Vier Impulse, vier Perspektiven auf Kooperation
Nach dem Kennenlernen gaben vier Impulse Einblicke in ganz unterschiedliche Kooperationserfahrungen. Johannes Dietrich (weltbewusst e.V.) stellte das Format „Losgewandert!“ vor, bei dem Wanderungen zu Begegnungsorten der Region führen. Sein Fazit: Einfach machen und ausprobieren statt lange zögern. Denn Ideen entstehen im gemeinsamen Miteinander, und ein größeres Netzwerk macht alle Beteiligten widerstandsfähiger.
Wie viel in einer kleinen Kommune möglich ist, zeigten Bürgermeisterin Stephanie Rikl und Cäcilia Schreiber vom Vereinshaus Ostritz. In der 2.300-Einwohner:innen-Stadt tragen Verwaltung und Zivilgesellschaft gemeinsam Projekte wie das Ostritzer Friedensfest, den Erhalt des Mewa-Freibades oder eine aktive Flüchtlingshilfe. Das Vereinshaus bietet dabei die Dachstruktur, unter der Ideen umgesetzt werden können, auch von Initiativen ohne eigene Rechtsform.
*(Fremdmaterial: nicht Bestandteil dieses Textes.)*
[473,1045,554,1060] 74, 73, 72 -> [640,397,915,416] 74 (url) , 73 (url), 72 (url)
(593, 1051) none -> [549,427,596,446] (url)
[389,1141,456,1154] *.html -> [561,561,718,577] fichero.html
Mikuláš Černík von der Wohnungsgenossenschaft Racek aus Děčín berichtete, wie gute nachbarschaftliche Beziehungen Resilienz von unten wachsen lassen, unter anderem durch regelmäßige Nachbarschaftsfeste und das Programm „Ein Jahr an der Grenze„, das die deutsch-tschechische Nachbarschaft in der Grenzregion stärkt.
Franz Knoppe vom Sächsischen Ministerium für Soziales, Gesundheit und gesellschaftlichen Zusammenhalt gab schließlich Einblicke in die Weiterentwicklung des Programms „Orte der Demokratie“ hin zu Orten des Gemeinwesens, mit dem stabile Begegnungsorte und themenzentrierte Netzwerke gefördert werden sollen.
Eigene Themen vertiefen im Open Space
Im anschließenden Open Space vertieften die Teilnehmenden eigene Themen in Kleingruppen. Diskutiert wurde unter anderem zur Würdigung von 70 Jahren Landschaftsschutzgebiet Sächsische Schweiz, zur räumlichen Zukunft der Werkstatt 26 in Königstein, zu gelingendem Veranstaltungsmanagement, zu Männerarbeit in der Region und zu mobiler Jugendarbeit. Aus mehreren Gruppen sind konkrete nächste Schritte hervorgegangen, die nun weiterverfolgt werden.
Ausklang mit Tanz und Gesprächen
Beim informellen Ausklang mit gemeinsamem Essen berührte die Tanzperformance „In der Mitte – mittendrin.“ des Kollektivs Heymannbaude (Leitung Helena Fernandino) und lud ein, die Gespräche des Tages ausklingen zu lassen.
Wir danken allen Teilnehmenden und Mitwirkenden für den offenen Austausch. Das Vernetzungsforum #2 fand in Kooperation mit weltbewusst e.V. im Rahmen des Projekts Mitmachstadt Königstein statt.